[[ EXTRACTED INFORMATION open ]]

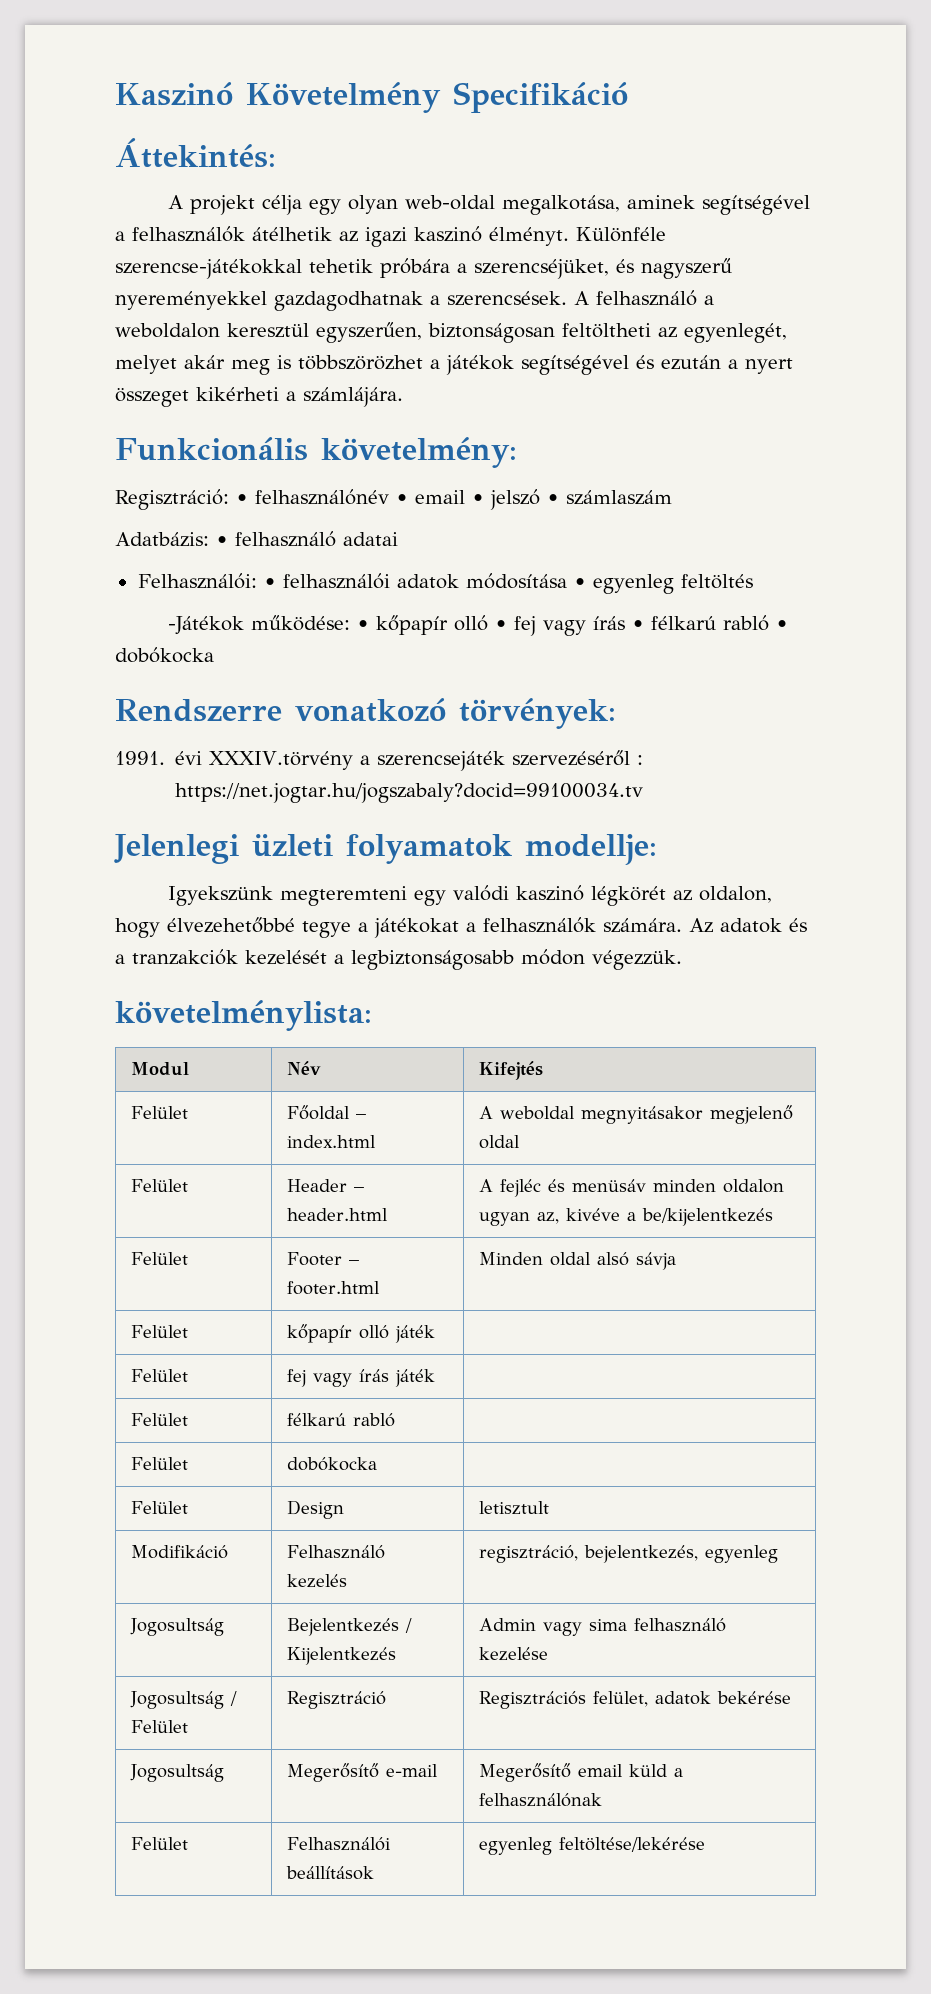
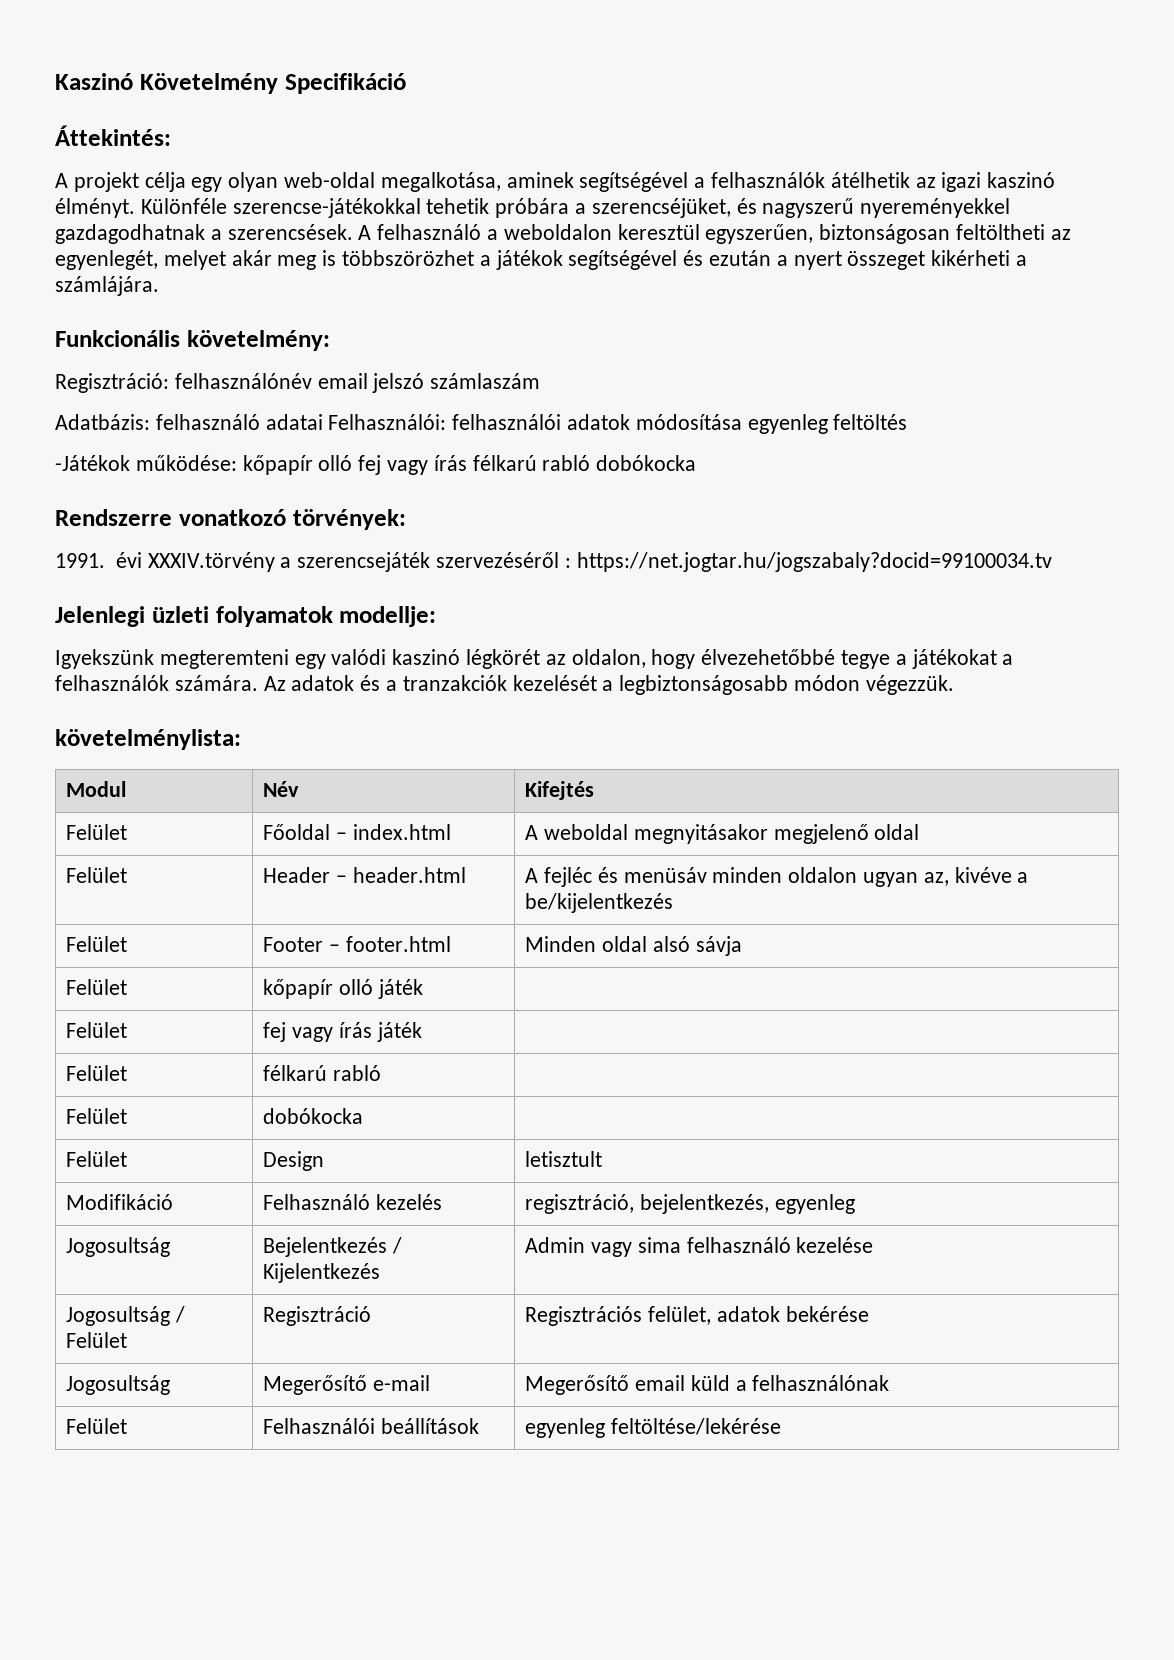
[236,489,559,510] • felhasználónév • email • jelszó • -> [174,373,425,393] felhasználónév email jelszó
[216,536,228,546] • -> (150, 422) none
[137,573,276,589] // Felhasználói: • -> [328,414,447,430] Felhasználói:
[573,578,586,588] • -> (742, 422) none
[356,615,788,636] • kőpapír olló • fej vagy írás • félkarú rabló • -> [242,455,591,475] kőpapír olló fej vagy írás félkarú rabló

[[ EXTRACTED INFORMATION closed ]]

• DESCRIPTION OF THE TASK: Word-for-word copy, no pictures: write out the entries above in full.

• WRITTEN SOLUTION:
[236,489,559,510] • felhasználónév • email • jelszó • -> [174,373,425,393] felhasználónév email jelszó
[216,536,228,546] • -> (150, 422) none
[137,573,276,589] // Felhasználói: • -> [328,414,447,430] Felhasználói:
[573,578,586,588] • -> (742, 422) none
[356,615,788,636] • kőpapír olló • fej vagy írás • félkarú rabló • -> [242,455,591,475] kőpapír olló fej vagy írás félkarú rabló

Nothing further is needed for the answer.